Despite their aggressive reputation, though, muscle car drivers aren't actually the deadliest motorists on the road, thanks in part to their vehicle's relatively small footprint and low front-end design, which is less likely to strike a person at the head or neck level than a light truck. Challengers and Chargers were only involved in about 0.67 percent of fatal crashes in between 2016 and 2020 per federal data, which isn't bad considering that insurance comparison website Insurify says they currently comprise about 1.45 percent of all cars in the U.S. fleet, based on their annual analysis of more than 4.6 million car insurance applications (albeit a tiny sample size).

That gap might start to close, though, as muscle cars get heavier with the addition of batteries. Used and new Dodge RAM 1500s, for instance, collectively constitute just 0.7 percent of the U.S. fleet, but were involved in 1.76 percent of fatal crashes between 2016 and 2020 — more than twice what they should have been if fatalities were proportionate to vehicle ubiquity. If the Dodge Charger with a higher trim level really does get 17 percent heavier when it goes electric, it will actually weigh more than some lower-end Dodge RAMs.

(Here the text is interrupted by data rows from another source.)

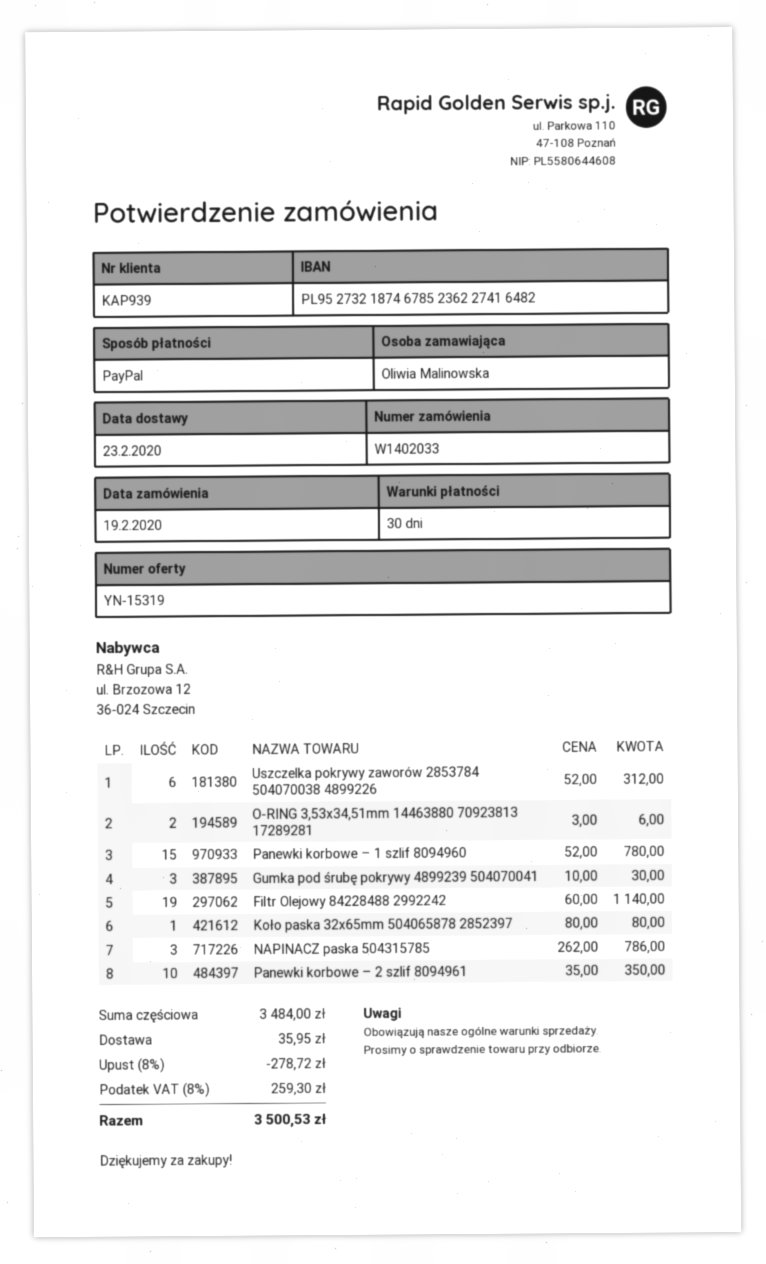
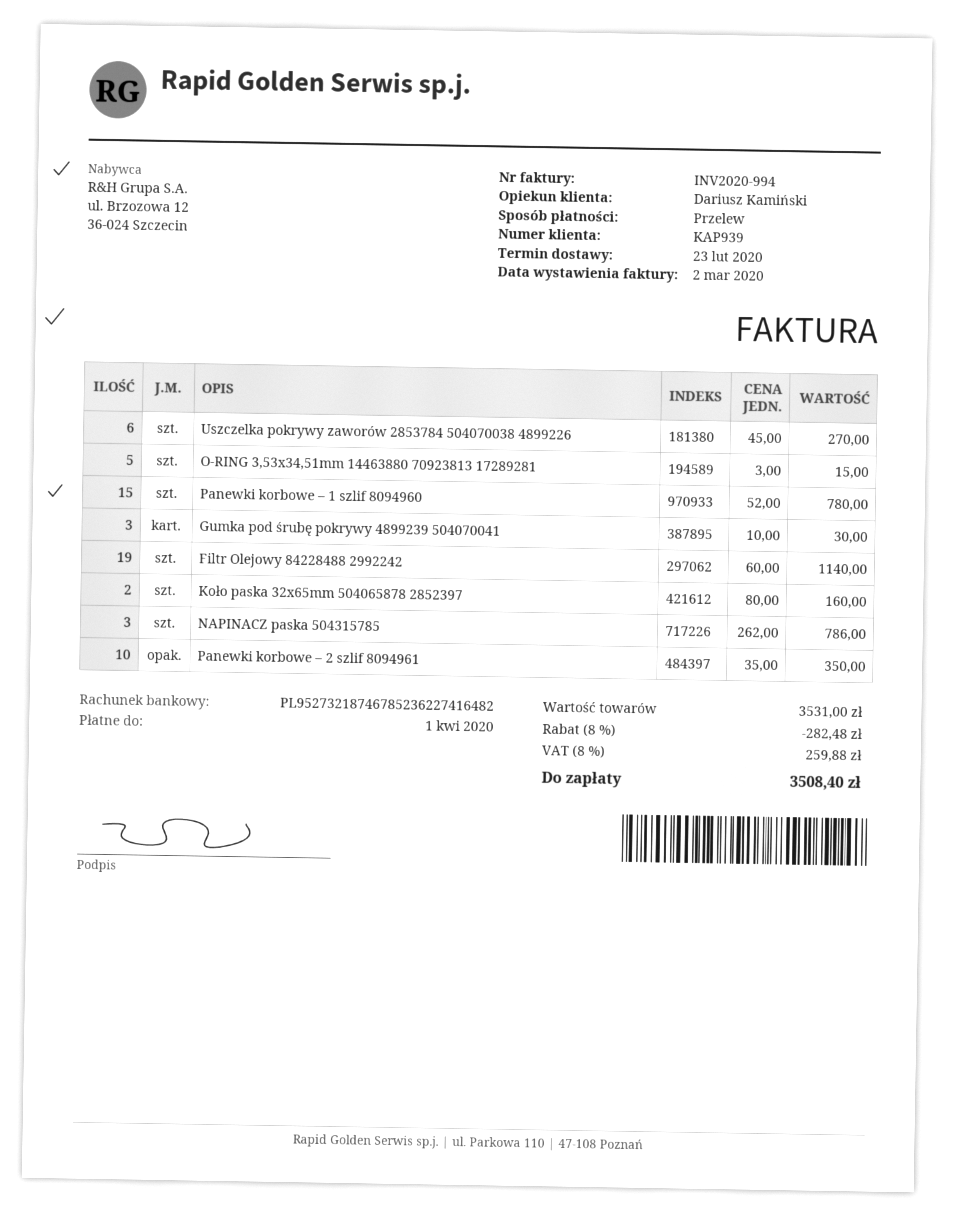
payment method: PayPal -> bank transfer
Uszczelka pokrywy zaworów 2853784 504070038 4899226: 6 x 52.00 = 312.00 -> 6 x 45.00 = 270.00
O-RING 3,53x34,51mm 14463880 70923813 17289281: 2 x 3.00 = 6.00 -> 5 x 3.00 = 15.00
Koło paska 32x65mm 504065878 2852397: 1 x 80.00 = 80.00 -> 2 x 80.00 = 160.00
subtotal: 3484.00 -> 3531.00
discount: 8% = 278.72 -> 8% = 282.48
shipping: 35.95 -> none
tax: 8% = 259.30 -> 8% = 259.88
total: 3500.53 -> 3508.40

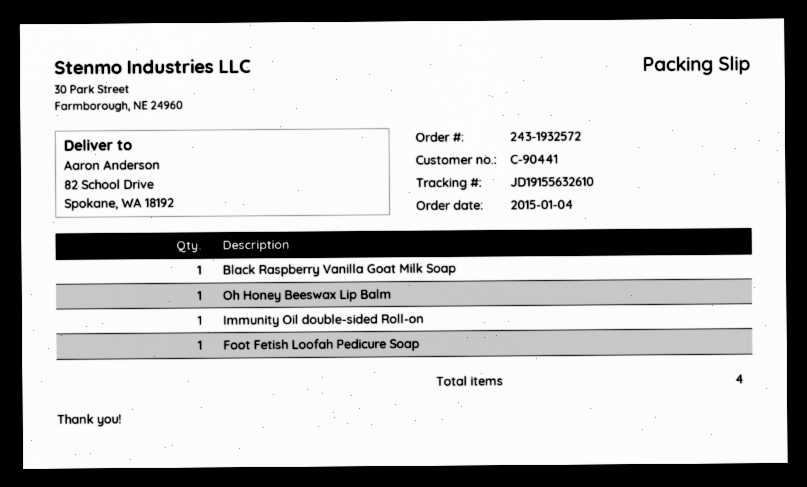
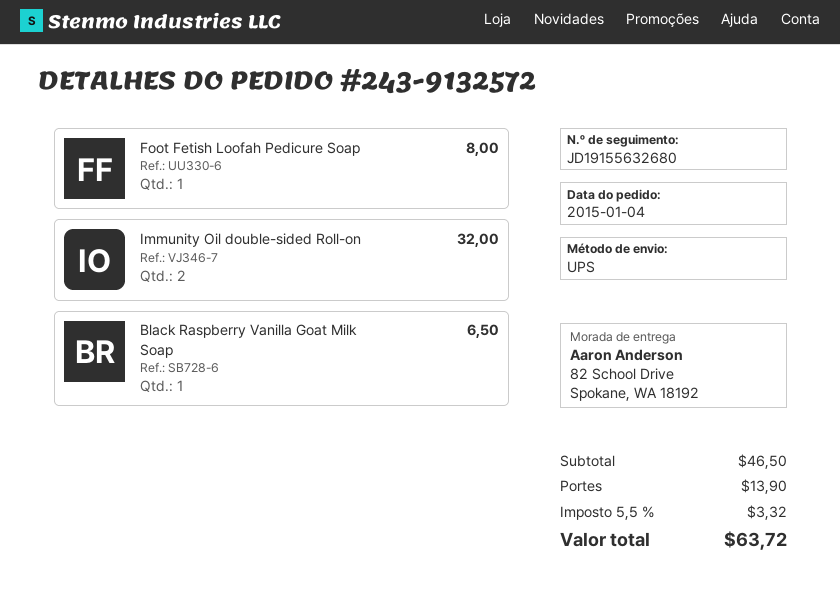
order number: 243-1932572 -> 243-9132572
tracking number: JD19155632610 -> JD19155632680
Oh Honey Beeswax Lip Balm: 1 -> none
Immunity Oil double-sided Roll-on: 1 -> 2

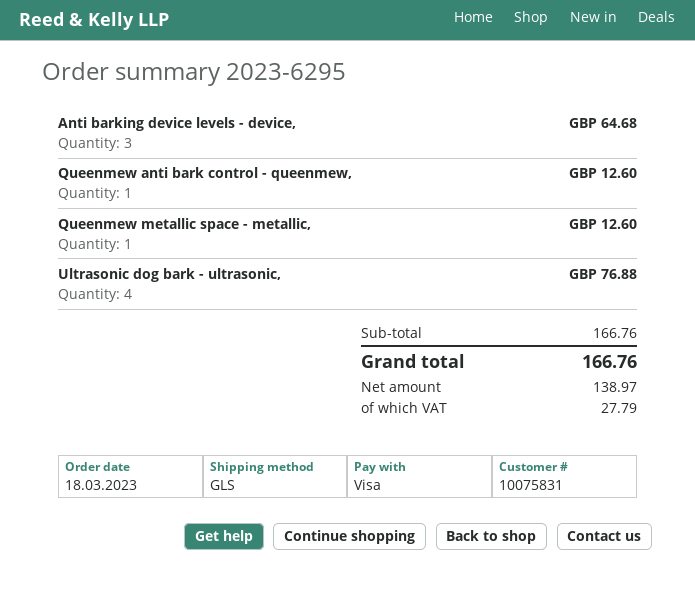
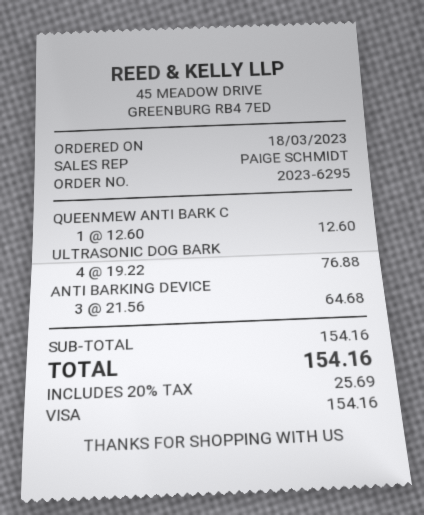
Queenmew metallic space - metallic,: 1 for 12.60 -> none
subtotal: 166.76 -> 154.16
tax: 27.79 -> 25.69
total: 166.76 -> 154.16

https://nyc.streetsblog.org/2021/08/16/opinion-muscle-car-makers-market-mayhem/

At the end of the day, sunsetting the gas-powered Challenger and Charger changes literally nothing about Dodge's violent vision for U.S. roadways — and without new regulations, it may actually empower it.

The unfortunate truth is, removing two particularly notorious models from their roster simply makes room for Dodge to make even more deadly cars. Even if those cars run on batteries, they will likely still be sold using the company's same old style of hyper-violent commercials, which advertising professional and street safety advocate Tom Flood once pointed out are carefully crafted "to exploit primal, toxic, testosterone-aggression-fueled fantasies of strength and speed." And as Dodge CEO Tim Kuniskis once told CNBC, even though the days of the "iron block supercharged 6.2-liter V-8 are numbered ... the performance that those vehicles generate is not numbered" when they transition to electric — because they'll still be able to go at unthinkably deadly speeds that no U.S. regulator has yet made serious moves to cap.

Kuniskis has also said that rather than bringing his macho, gas-hungry company's reputation down, the EV age may actually create what he calls the new “Golden Age of muscle cars,” where consumers can buy greenwashed, deadly vehicles without guilt. Unless regulators take steps to close the light truck loophole, hold automakers accountable for deadly advertising tactics, and implement safety standards like speed governors that will be appropriate for an age when vehicles weigh more than they ever have before, he may well be right.